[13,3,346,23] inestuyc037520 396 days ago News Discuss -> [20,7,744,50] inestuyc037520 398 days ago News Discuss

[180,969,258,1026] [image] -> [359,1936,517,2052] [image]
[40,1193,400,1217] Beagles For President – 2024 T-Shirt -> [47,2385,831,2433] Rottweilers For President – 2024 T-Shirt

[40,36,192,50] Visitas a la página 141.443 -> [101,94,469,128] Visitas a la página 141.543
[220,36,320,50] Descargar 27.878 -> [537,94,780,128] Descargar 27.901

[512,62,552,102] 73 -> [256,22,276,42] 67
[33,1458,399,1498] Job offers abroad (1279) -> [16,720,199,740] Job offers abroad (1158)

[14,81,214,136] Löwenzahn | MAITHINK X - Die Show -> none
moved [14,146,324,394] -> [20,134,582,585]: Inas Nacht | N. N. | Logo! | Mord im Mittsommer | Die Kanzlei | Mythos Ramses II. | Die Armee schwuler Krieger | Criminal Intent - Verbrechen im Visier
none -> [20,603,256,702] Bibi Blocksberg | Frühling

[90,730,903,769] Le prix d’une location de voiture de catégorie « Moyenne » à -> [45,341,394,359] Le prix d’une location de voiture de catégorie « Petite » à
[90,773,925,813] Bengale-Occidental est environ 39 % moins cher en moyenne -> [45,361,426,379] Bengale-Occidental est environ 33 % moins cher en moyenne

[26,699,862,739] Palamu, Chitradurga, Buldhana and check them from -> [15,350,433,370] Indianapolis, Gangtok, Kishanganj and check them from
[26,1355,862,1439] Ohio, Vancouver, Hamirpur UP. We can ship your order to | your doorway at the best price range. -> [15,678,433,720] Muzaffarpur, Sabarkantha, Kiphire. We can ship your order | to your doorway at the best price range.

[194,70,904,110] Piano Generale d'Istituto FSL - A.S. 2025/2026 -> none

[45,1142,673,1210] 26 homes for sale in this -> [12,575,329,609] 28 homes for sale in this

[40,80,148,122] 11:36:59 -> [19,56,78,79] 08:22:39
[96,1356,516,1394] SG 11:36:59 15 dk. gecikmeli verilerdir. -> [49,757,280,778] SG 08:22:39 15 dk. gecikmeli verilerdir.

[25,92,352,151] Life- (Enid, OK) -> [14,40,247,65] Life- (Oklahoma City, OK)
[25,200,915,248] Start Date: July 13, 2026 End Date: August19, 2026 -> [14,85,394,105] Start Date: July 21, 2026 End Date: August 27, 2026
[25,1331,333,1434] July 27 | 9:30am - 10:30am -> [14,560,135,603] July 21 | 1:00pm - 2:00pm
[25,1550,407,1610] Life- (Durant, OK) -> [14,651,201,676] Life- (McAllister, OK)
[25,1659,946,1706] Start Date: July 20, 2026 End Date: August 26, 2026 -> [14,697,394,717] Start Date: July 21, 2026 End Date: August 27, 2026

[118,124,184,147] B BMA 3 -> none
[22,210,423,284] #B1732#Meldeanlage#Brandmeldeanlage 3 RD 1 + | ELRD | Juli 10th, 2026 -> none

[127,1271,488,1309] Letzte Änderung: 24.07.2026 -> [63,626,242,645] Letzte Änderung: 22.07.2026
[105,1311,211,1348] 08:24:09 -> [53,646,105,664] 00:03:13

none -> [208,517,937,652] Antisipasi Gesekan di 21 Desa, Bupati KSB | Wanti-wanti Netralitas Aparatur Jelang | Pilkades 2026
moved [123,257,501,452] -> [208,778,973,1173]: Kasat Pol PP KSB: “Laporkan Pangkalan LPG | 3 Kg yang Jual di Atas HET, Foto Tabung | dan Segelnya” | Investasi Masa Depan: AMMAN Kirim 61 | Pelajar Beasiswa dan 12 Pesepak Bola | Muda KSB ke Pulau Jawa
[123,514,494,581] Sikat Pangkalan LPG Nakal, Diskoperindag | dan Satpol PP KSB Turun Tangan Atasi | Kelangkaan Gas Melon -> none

The task >> From the first line down to the last, give the records again exactly.

Response >>
[13,3,346,23] inestuyc037520 396 days ago News Discuss -> [20,7,744,50] inestuyc037520 398 days ago News Discuss

[180,969,258,1026] [image] -> [359,1936,517,2052] [image]
[40,1193,400,1217] Beagles For President – 2024 T-Shirt -> [47,2385,831,2433] Rottweilers For President – 2024 T-Shirt

[40,36,192,50] Visitas a la página 141.443 -> [101,94,469,128] Visitas a la página 141.543
[220,36,320,50] Descargar 27.878 -> [537,94,780,128] Descargar 27.901

[512,62,552,102] 73 -> [256,22,276,42] 67
[33,1458,399,1498] Job offers abroad (1279) -> [16,720,199,740] Job offers abroad (1158)

[14,81,214,136] Löwenzahn | MAITHINK X - Die Show -> none
moved [14,146,324,394] -> [20,134,582,585]: Inas Nacht | N. N. | Logo! | Mord im Mittsommer | Die Kanzlei | Mythos Ramses II. | Die Armee schwuler Krieger | Criminal Intent - Verbrechen im Visier
none -> [20,603,256,702] Bibi Blocksberg | Frühling

[90,730,903,769] Le prix d’une location de voiture de catégorie « Moyenne » à -> [45,341,394,359] Le prix d’une location de voiture de catégorie « Petite » à
[90,773,925,813] Bengale-Occidental est environ 39 % moins cher en moyenne -> [45,361,426,379] Bengale-Occidental est environ 33 % moins cher en moyenne

[26,699,862,739] Palamu, Chitradurga, Buldhana and check them from -> [15,350,433,370] Indianapolis, Gangtok, Kishanganj and check them from
[26,1355,862,1439] Ohio, Vancouver, Hamirpur UP. We can ship your order to | your doorway at the best price range. -> [15,678,433,720] Muzaffarpur, Sabarkantha, Kiphire. We can ship your order | to your doorway at the best price range.

[194,70,904,110] Piano Generale d'Istituto FSL - A.S. 2025/2026 -> none

[45,1142,673,1210] 26 homes for sale in this -> [12,575,329,609] 28 homes for sale in this

[40,80,148,122] 11:36:59 -> [19,56,78,79] 08:22:39
[96,1356,516,1394] SG 11:36:59 15 dk. gecikmeli verilerdir. -> [49,757,280,778] SG 08:22:39 15 dk. gecikmeli verilerdir.

[25,92,352,151] Life- (Enid, OK) -> [14,40,247,65] Life- (Oklahoma City, OK)
[25,200,915,248] Start Date: July 13, 2026 End Date: August19, 2026 -> [14,85,394,105] Start Date: July 21, 2026 End Date: August 27, 2026
[25,1331,333,1434] July 27 | 9:30am - 10:30am -> [14,560,135,603] July 21 | 1:00pm - 2:00pm
[25,1550,407,1610] Life- (Durant, OK) -> [14,651,201,676] Life- (McAllister, OK)
[25,1659,946,1706] Start Date: July 20, 2026 End Date: August 26, 2026 -> [14,697,394,717] Start Date: July 21, 2026 End Date: August 27, 2026

[118,124,184,147] B BMA 3 -> none
[22,210,423,284] #B1732#Meldeanlage#Brandmeldeanlage 3 RD 1 + | ELRD | Juli 10th, 2026 -> none

[127,1271,488,1309] Letzte Änderung: 24.07.2026 -> [63,626,242,645] Letzte Änderung: 22.07.2026
[105,1311,211,1348] 08:24:09 -> [53,646,105,664] 00:03:13

none -> [208,517,937,652] Antisipasi Gesekan di 21 Desa, Bupati KSB | Wanti-wanti Netralitas Aparatur Jelang | Pilkades 2026
moved [123,257,501,452] -> [208,778,973,1173]: Kasat Pol PP KSB: “Laporkan Pangkalan LPG | 3 Kg yang Jual di Atas HET, Foto Tabung | dan Segelnya” | Investasi Masa Depan: AMMAN Kirim 61 | Pelajar Beasiswa dan 12 Pesepak Bola | Muda KSB ke Pulau Jawa
[123,514,494,581] Sikat Pangkalan LPG Nakal, Diskoperindag | dan Satpol PP KSB Turun Tangan Atasi | Kelangkaan Gas Melon -> none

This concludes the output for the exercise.